Cognitive deficits in people who have recovered from COVID-19 (2021)

People who had recovered from COVID-19, including those no longer reporting symptoms, exhibited significant cognitive deficits versus controls when controlling for age, gender, education level, income, racial-ethnic group, pre-existing medical disorders, tiredness, depression and anxiety. The deficits were of substantial effect size for people who had been hospitalised (N = 192), but also for non-hospitalised cases who had biological confirmation of COVID-19 infection (N = 326).

Even mild COVID-19 may have long-term brain impacts (2021)

Research presented at the Alzheimer’s Association International Conference suggests even mild cases of COVID-19 may be associated with cognitive deficits months after recovery.

Frequency of Neurologic Manifestations in COVID-19: A Systematic Review and Meta-analysis (2021)

Up to one-third of patients with COVID-19 analyzed in this review experienced at least 1 neurologic manifestation. One in 50 patients experienced stroke. In those >60 years of age, more than one-third had acute confusion/delirium; the presence of neurologic manifestations in this group was associated with nearly a doubling of mortality.

The SARS-CoV-2 main protease Mpro causes microvascular brain pathology by cleaving NEMO in brain endothelial cells (2021)

Coronavirus disease 2019 (COVID-19) can damage cerebral small vessels and cause neurological symptoms. Here we describe structural changes in cerebral small vessels of patients with COVID-19 and elucidate potential mechanisms underlying the vascular pathology.
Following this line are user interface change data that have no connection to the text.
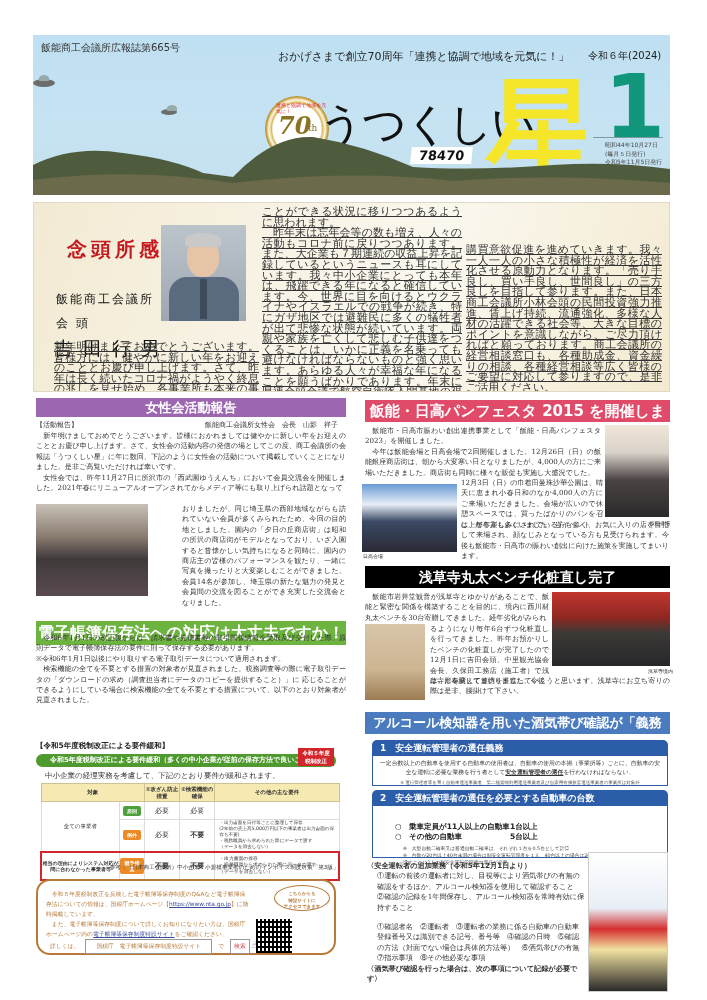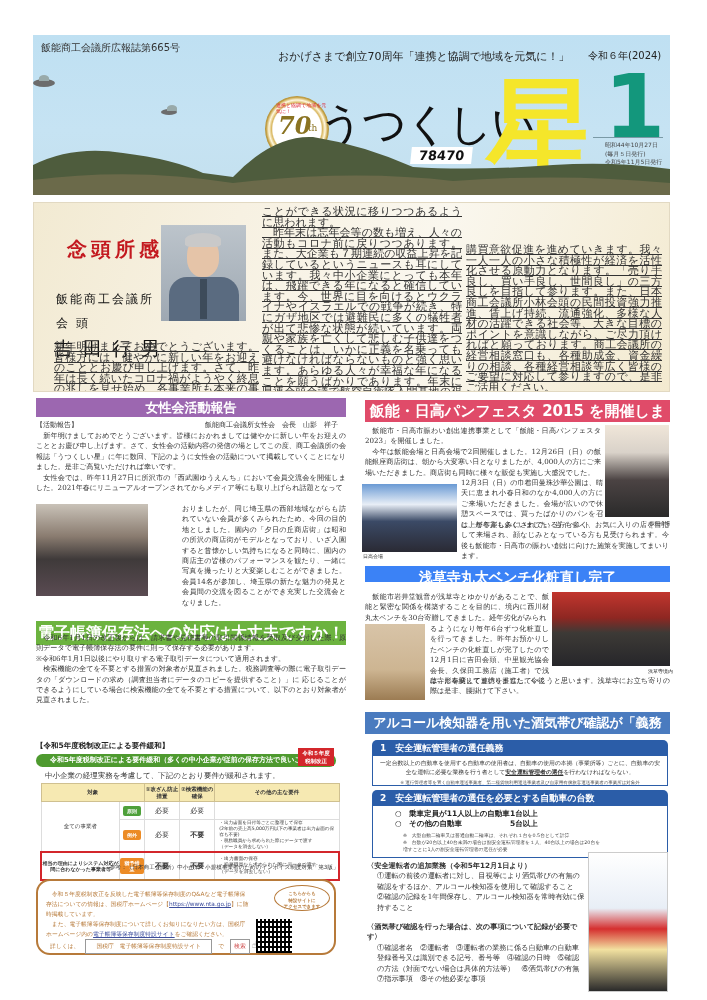"浅草寺丸太ベンチ化粧直し完了" .bar-orange { background: #3b82f6 -> #000000; height: 16px -> 22px }
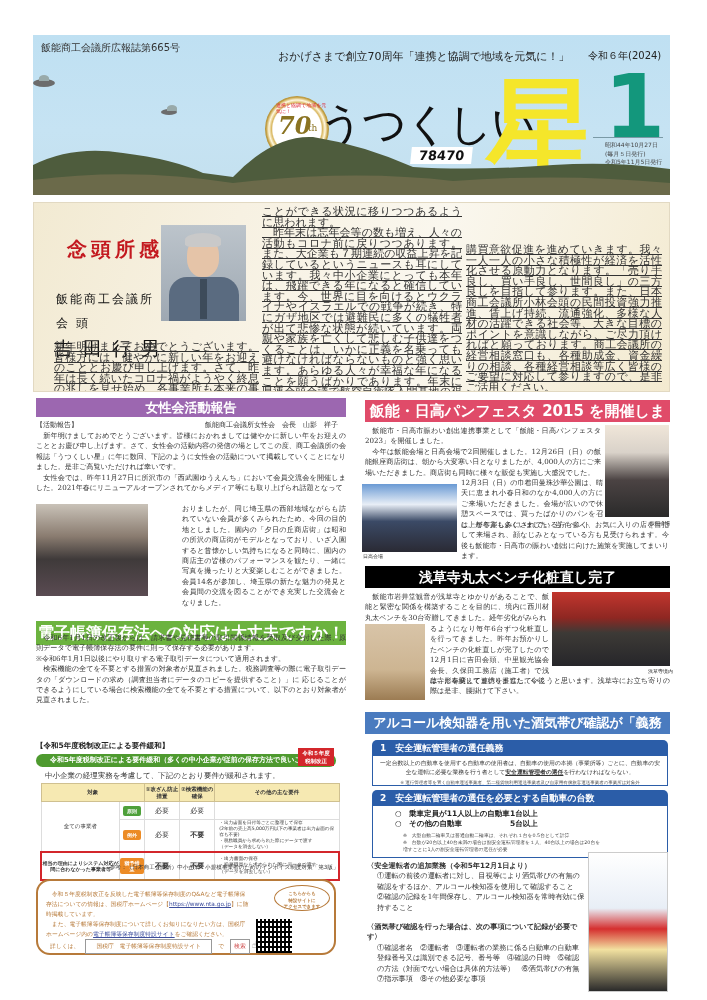"○ 乗車定員が11人以上の自動車" div.count-row { margin: 3px 0 0 22px -> 16px 0 0 22px }
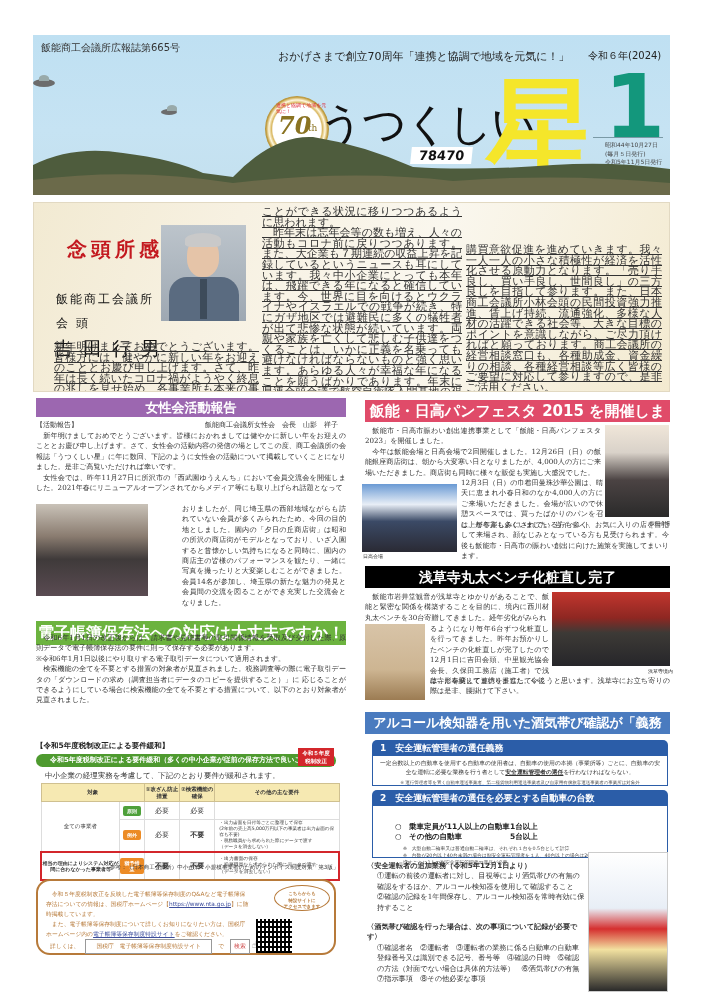"〈酒気帯び確認を行った場合は、次の事項について記録が必要です〉" div { order: before "①確認者名 ②運転者" -> after "①確認者名 ②運転者" }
Olfactory transmucosal SARS-CoV-2 invasion as a port of central nervous system entry in individuals with COVID-19 (2021)

Our observations of SARS-CoV-2 in the brainstem, which comprises the primary respiratory and cardiovascular control center, it is possible that SARS-CoV-2 infection, at least in some instances, might aggravate respiratory or cardiac insufficiency—or even cause failure—in a CNS-mediated manner.